Forum OpenACS Development: Re: SEO friendly urls

Collapse
7: Re: SEO friendly urls (response to 6)
Posted by Antonio Pisano on
Dear Iuri,

I would not expect a loop through every cr_item to scale on the long term...

I suggest you to have a look to the documentation and e.g. try whether one of these procs fits your needs:
https://openacs.org/api-doc/proc-view?proc=content::item::get_id&source_p=1
https://openacs.org/api-doc/proc-view?proc=content::item::get_id_by_name&source_p=1

Once you figure out how to make the lookup more efficient, your vuh should get you where you want.

Ciao

Antonio

Collapse
8: Re: SEO friendly urls (response to 7)
Posted by Iuri Sampaio on
Hi Antonio,
Right on!
Instead of looping over all cr_items, the algorithm now searches for an item_id associated with the string_url passed.

That way access becomes specifc.

So, as Gustaf said before...
Make some measure measurements!

Best wishes,

Collapse
9: Re: SEO friendly urls (response to 8)
Posted by Gustaf Neumann on

Iuri,

although your sketch above might work for small instances, but it does not scale in a more general case. Getting first all items of certain types first and checking these later on a per-item basis, whether the item has the right title, is not the way to go. We have instances with more than 40 mio items and 100 mio revisions, where this approach would lead to pages taking forever.

I am as well not so sure, whether the "title" the attribute is a good attribute for checking (it might change between revisions). The attribute "name" of cr_items is more stable, by using it you you can use the API (content::item::getidby_name).

The following snippet might lead you a way to go.

all the best
-g

set title [lindex [ad_conn urlv] end]
set item_ids [db_list select_items {
   select ci.item_id
   from cr_items ci, cr_revisions cr 
   where ci.live_revision = cr.revision_id 
   and cr.title = :title 
   and ci.content_type in ('ee_venue', 'ee_service')
}
if {[llength $item_ids] == 1} {
   # handle case, where there is an exact match
} elseif {[llength $item_ids] == 0} {
   # handle case, where there is no match
} else {
   # handle case, where there are multiple matches
}
Collapse
10: Re: SEO friendly urls (response to 9)
Posted by Iuri Sampaio on
Hi Gustaf,

As I've mentioned the foreach statement is a bottleneck for scalability.
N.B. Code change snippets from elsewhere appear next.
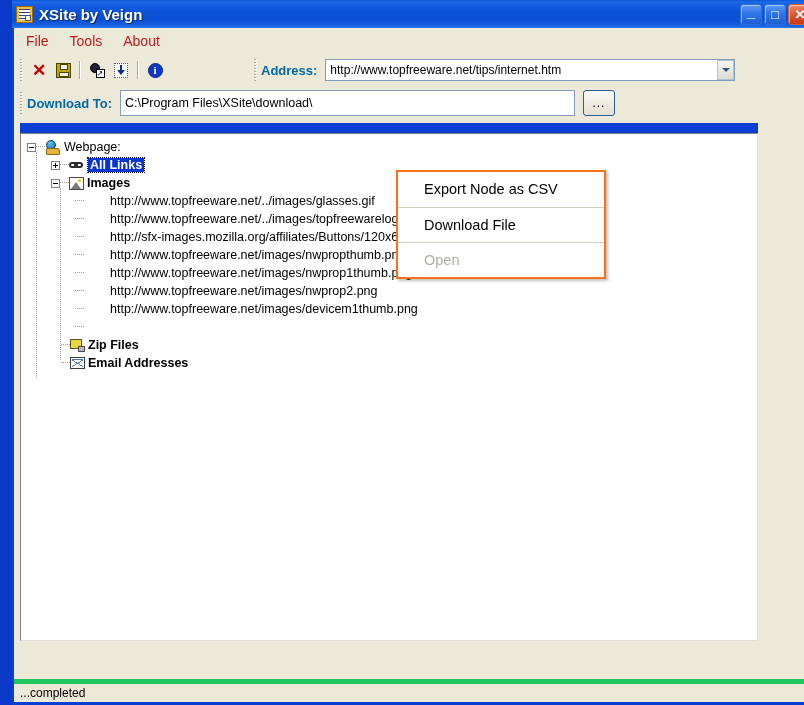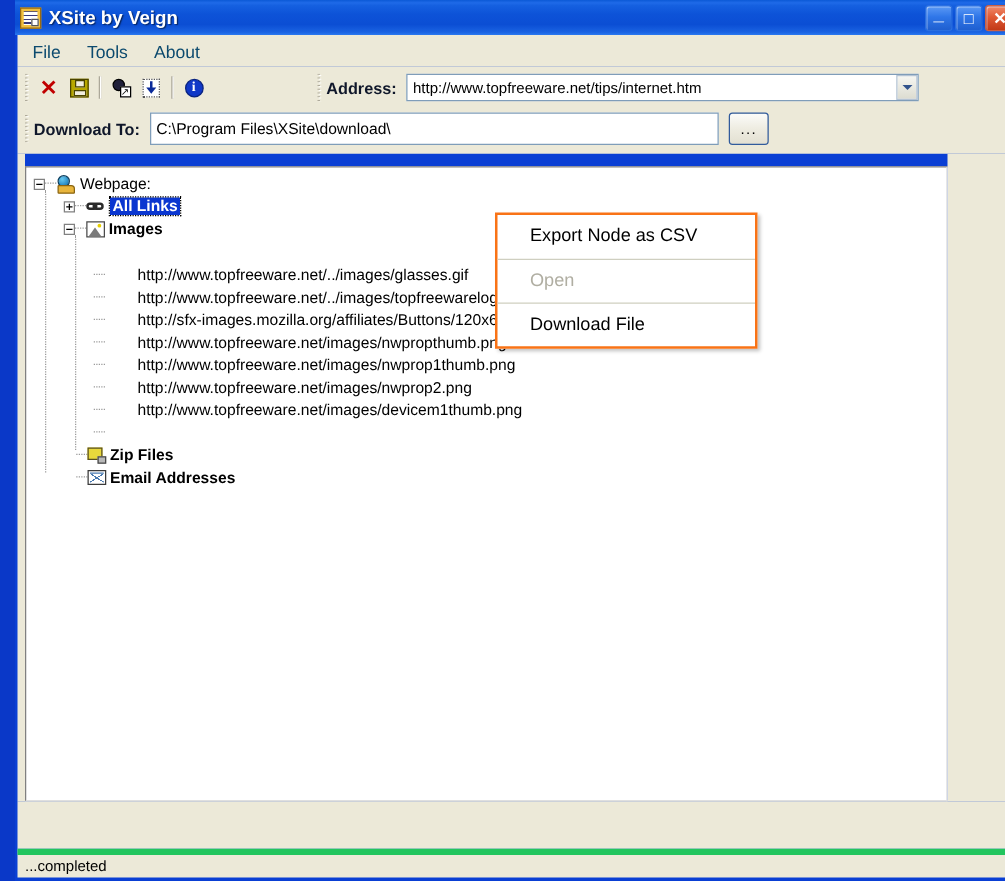--- a/index.html
+++ b/index.html
@@ -118,7 +118,7 @@
   }
   .menu-item {
     font-size: 14px;
-    color: #0c4a6e;
+    color: #b91c1c;
     padding: 2px 9px;
     margin-left: 3px;
     cursor: default;

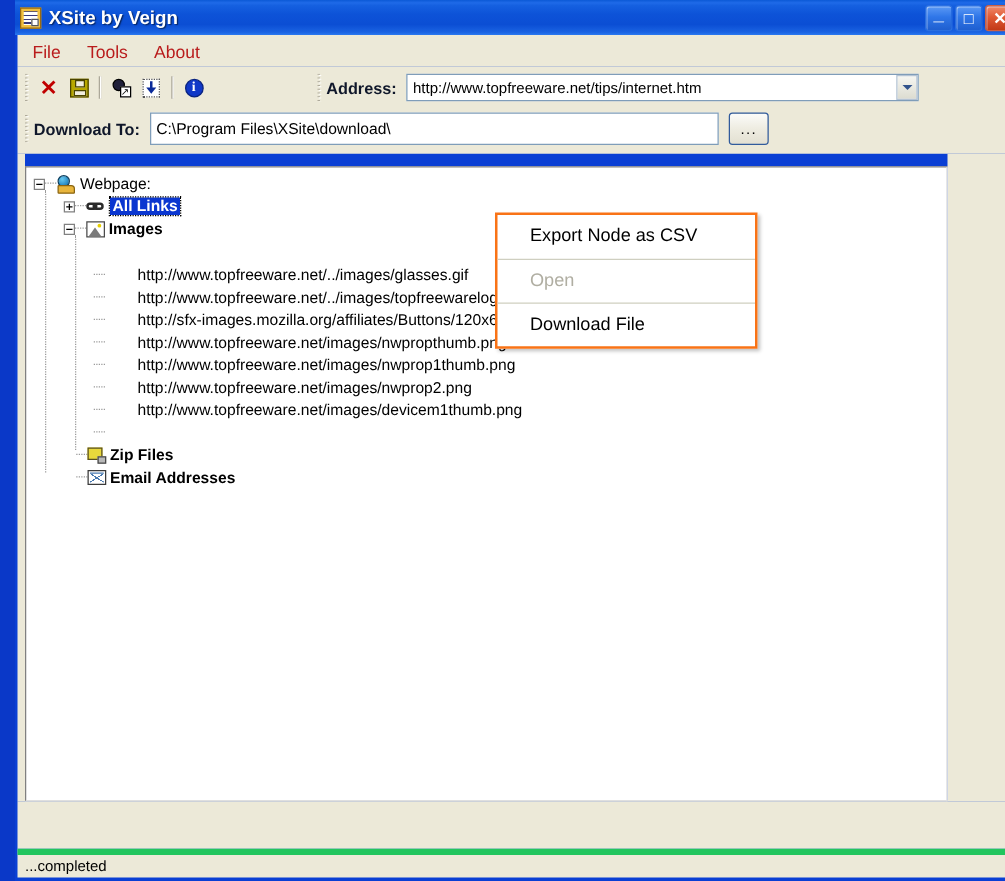--- a/index.html
+++ b/index.html
@@ -281,7 +281,7 @@
   .field-label {
     font-size: 13px;
     font-weight: bold;
-    color: #0f172a;
+    color: #0369a1;
     white-space: nowrap;
     margin-right: 8px;
     flex: none;

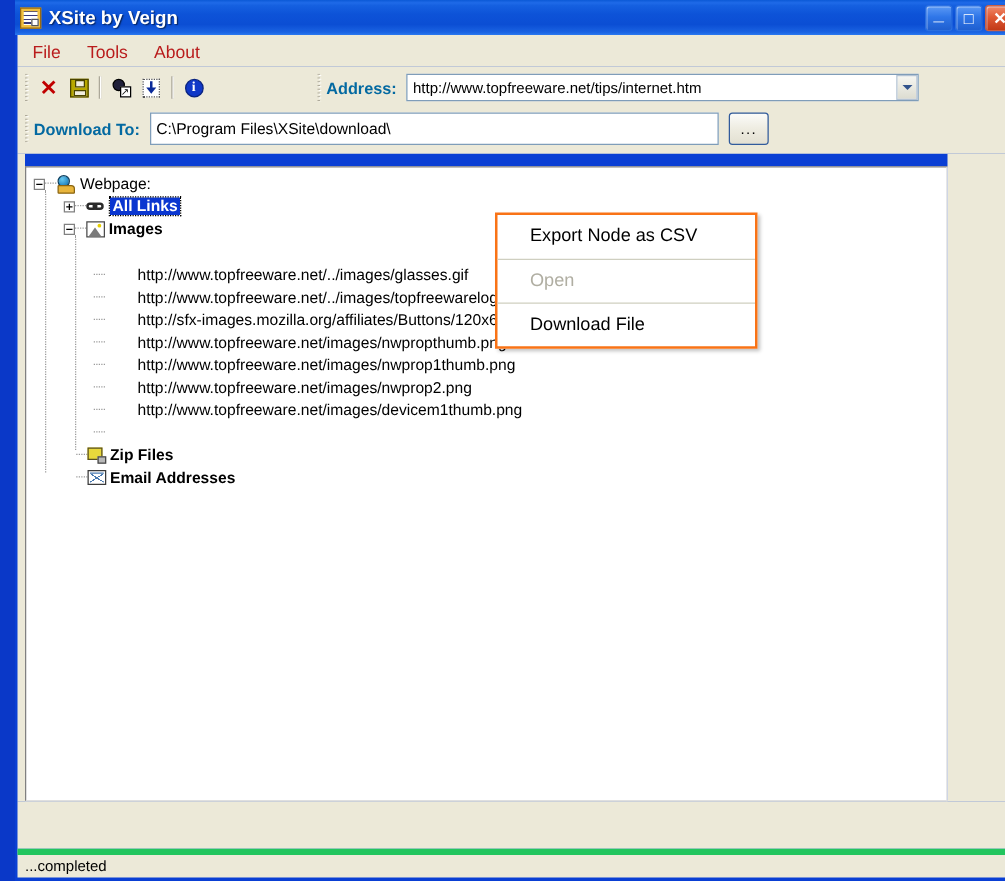--- a/index.html
+++ b/index.html
@@ -681,7 +681,7 @@
         <span class="tlabel bold">Images</span>
       </div>
 
-      <div class="trow" style="padding-left:48px;margin-top:19px;">
+      <div class="trow" style="padding-left:48px;">
         <div class="dotline-h"></div>
         <div class="spacer" style="width:26px;"></div>
         <span class="tlabel">http://www.topfreeware.net/../images/glasses.gif</span>

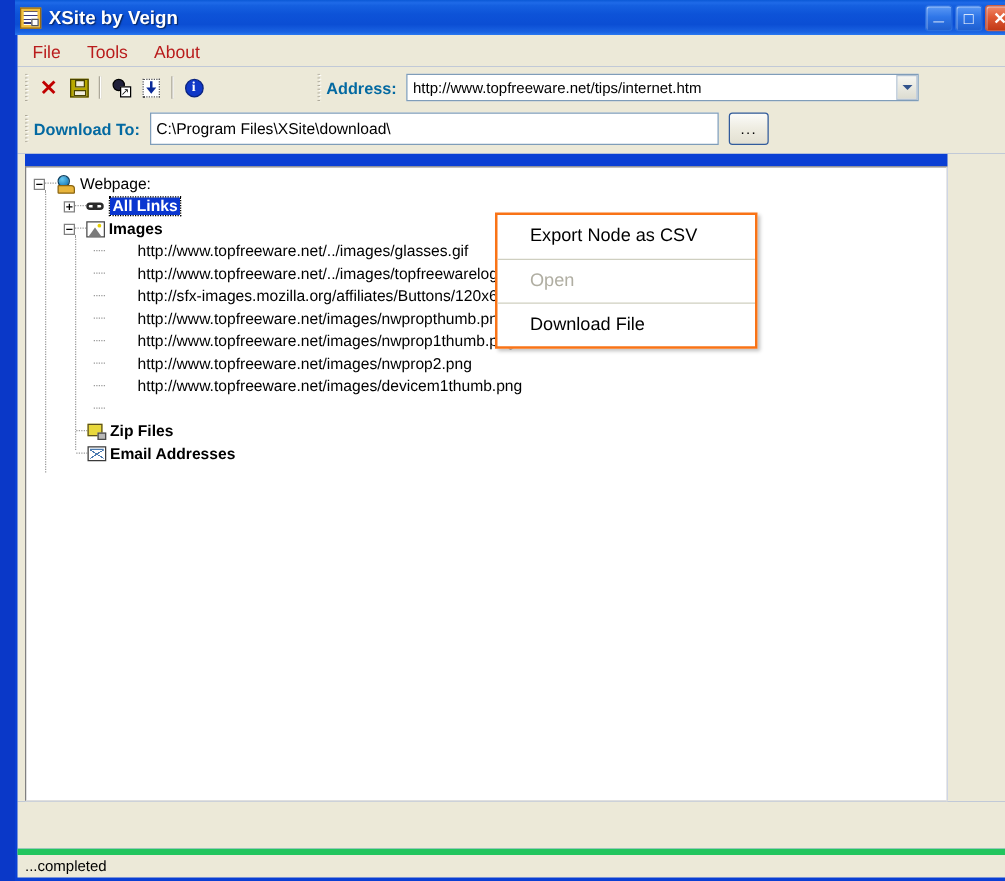--- a/index.html
+++ b/index.html
@@ -740,8 +740,8 @@
 
   <div class="ctx-menu">
     <div class="ctx-item">Export Node as CSV</div>
+    <div class="ctx-item">Download File</div>
     <div class="ctx-item disabled">Open</div>
-    <div class="ctx-item">Download File</div>
   </div>
 
   <div class="bottom-pad"></div>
Indeed title isn't the best for usual scenarios (i.e. where name is stable, cleaned from special chars and recommended).

However, title's behavior is precisely what I want to achieve aligned with SEO mutable pretty links. They're very dynamic.

Changes in item titles reflects in the keywords and metatags for SEO within the source code.

Still, your code is too specific and there's a bug when it exits 2 items, different content_types, with the same title.

Sometimes, I think it's better to have content_type splited and checked. In separated dbs_ But I still haven't thought this through.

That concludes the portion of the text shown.